1968 was the bloodiest year of the Vietnam War for the American Army. Over 16,000 Americans were killed and 45,000 wounded. 

The North Vietnamese launched two offensives that year. The first in February (Tet) and a smaller one in May. Both offensives failed militarily, but the Tet Offensive scored an unexpected political victory for the North Vietnamese in the United States. It was the turning point of the war.

Alpha Company, 3/506th
(Currahees*)
Tet Casualties:
 
During the first three weeks of the enemy's 1968 Tet offensive, Alpha Company's rifle platoons suffered 13 dead and 33 wounded, out of approximately 120 troopers in the field. In effect, more than one out of three men in the line platoons was hit.

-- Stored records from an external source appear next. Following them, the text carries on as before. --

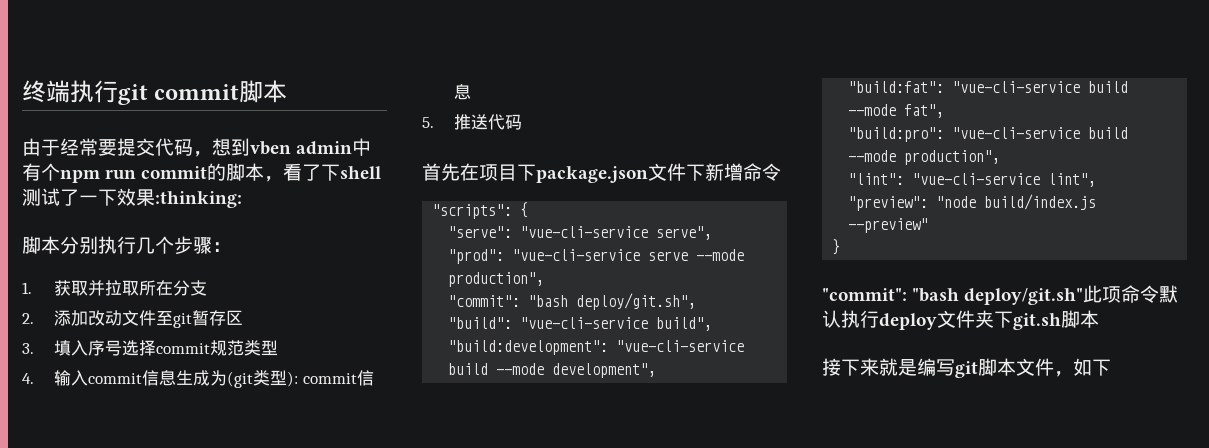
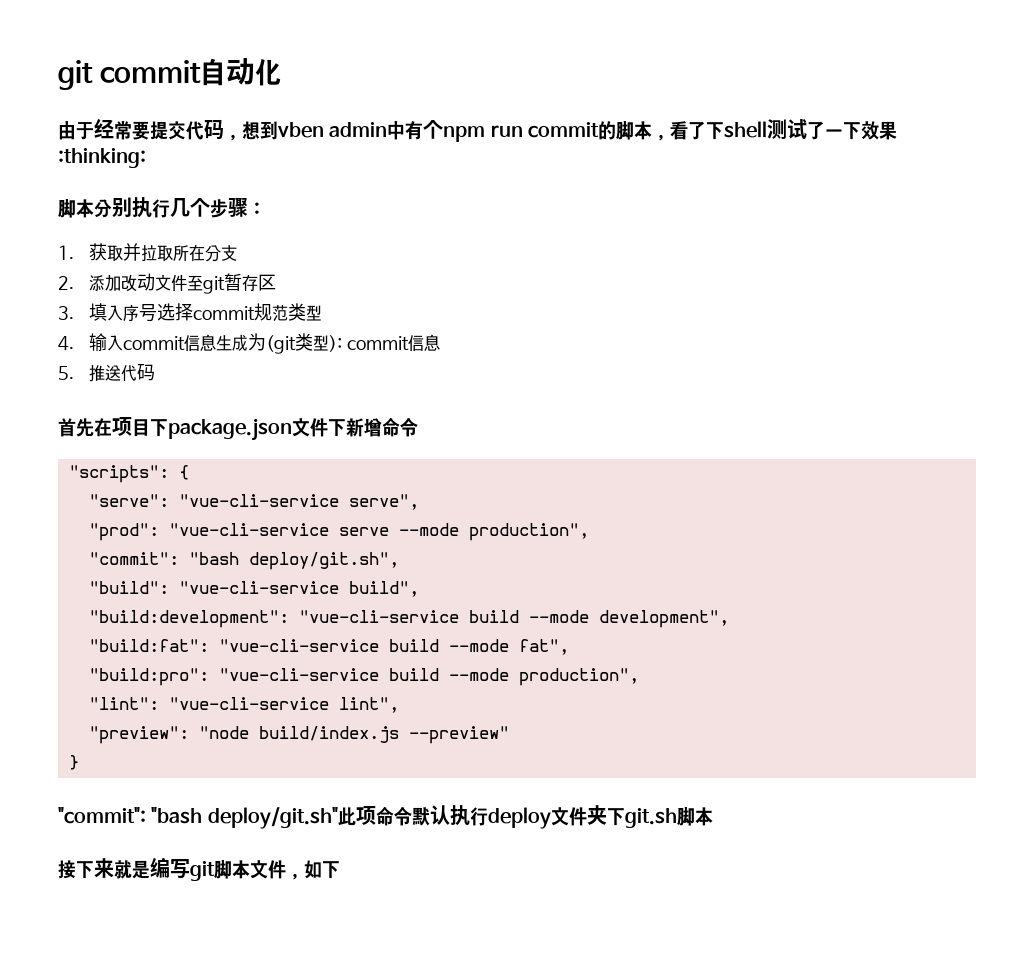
- 终端执行git commit脚本
+ git commit自动化

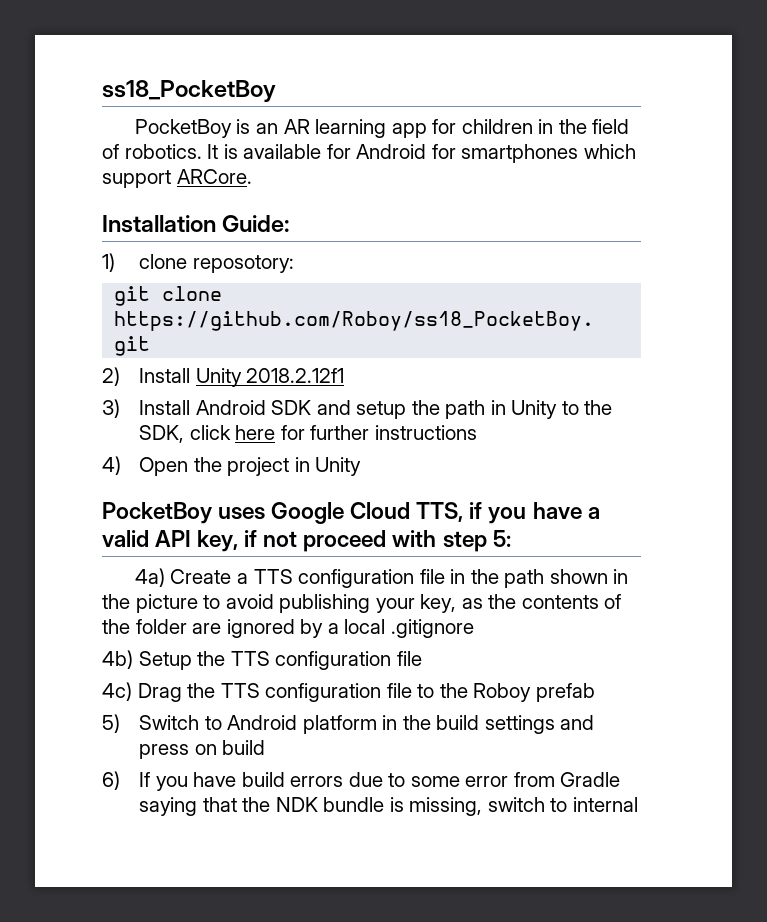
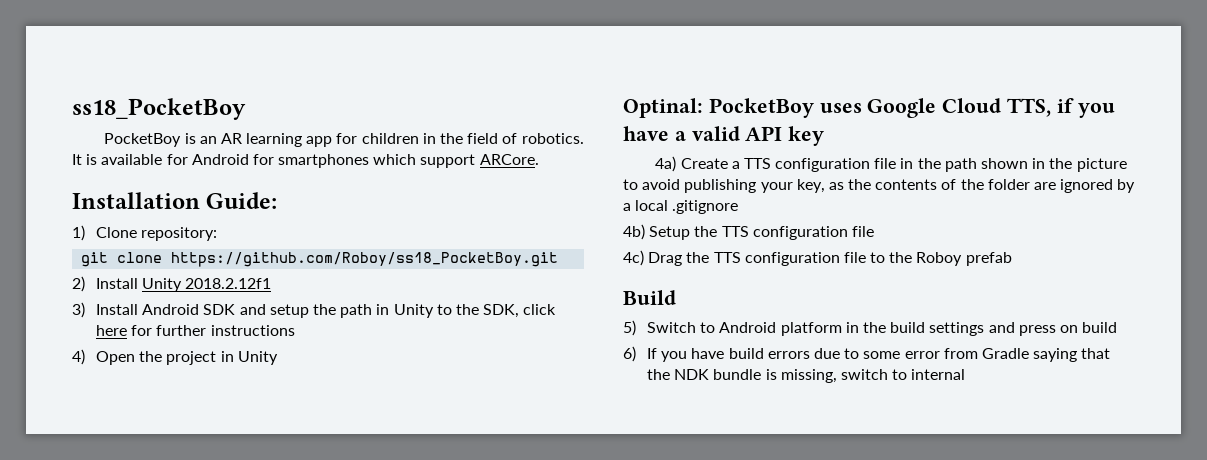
- 1) clone reposotory:
+ 1) Clone repository:
- PocketBoy uses Google Cloud TTS, if you have a valid API key, if not proceed with step 5:
+ Optinal: PocketBoy uses Google Cloud TTS, if you have a valid API key
+ Build

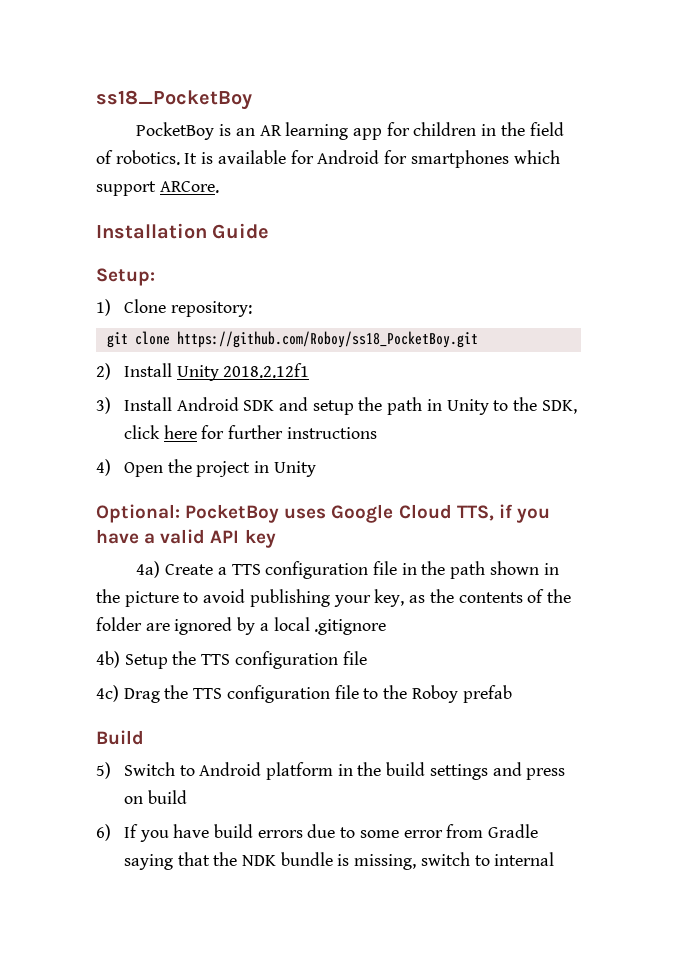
- Installation Guide:
+ Installation Guide
+ Setup:
- Optinal: PocketBoy uses Google Cloud TTS, if you have a valid API key
+ Optional: PocketBoy uses Google Cloud TTS, if you have a valid API key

The number of KIAs that year could have been higher if not for the excellent medical care the wounded received. This was true for the entire American Army. A wounded soldier was never more than a 30 minute chopper ride away from a modern air-conditioned medical facility.  

Excerpts below from 
After Tet
by Ron Spector 

"In WW II about 71% of men who became casualties survived their wounds. In Korea the figure was 74%. In Vietnam over 81% of men wounded in battle survived."

"In all, Army medevac helicopters carried at least 400,000 US military personnel and a considerably larger number of Vietnamese troops and civilians to hospitals during the ten years from 1963 to 1973. It is impossible to say how many lives were saved..".

"The rate of loss to hostile fire for medevacs was three and half times the loss rate for all other types of helicopter missions."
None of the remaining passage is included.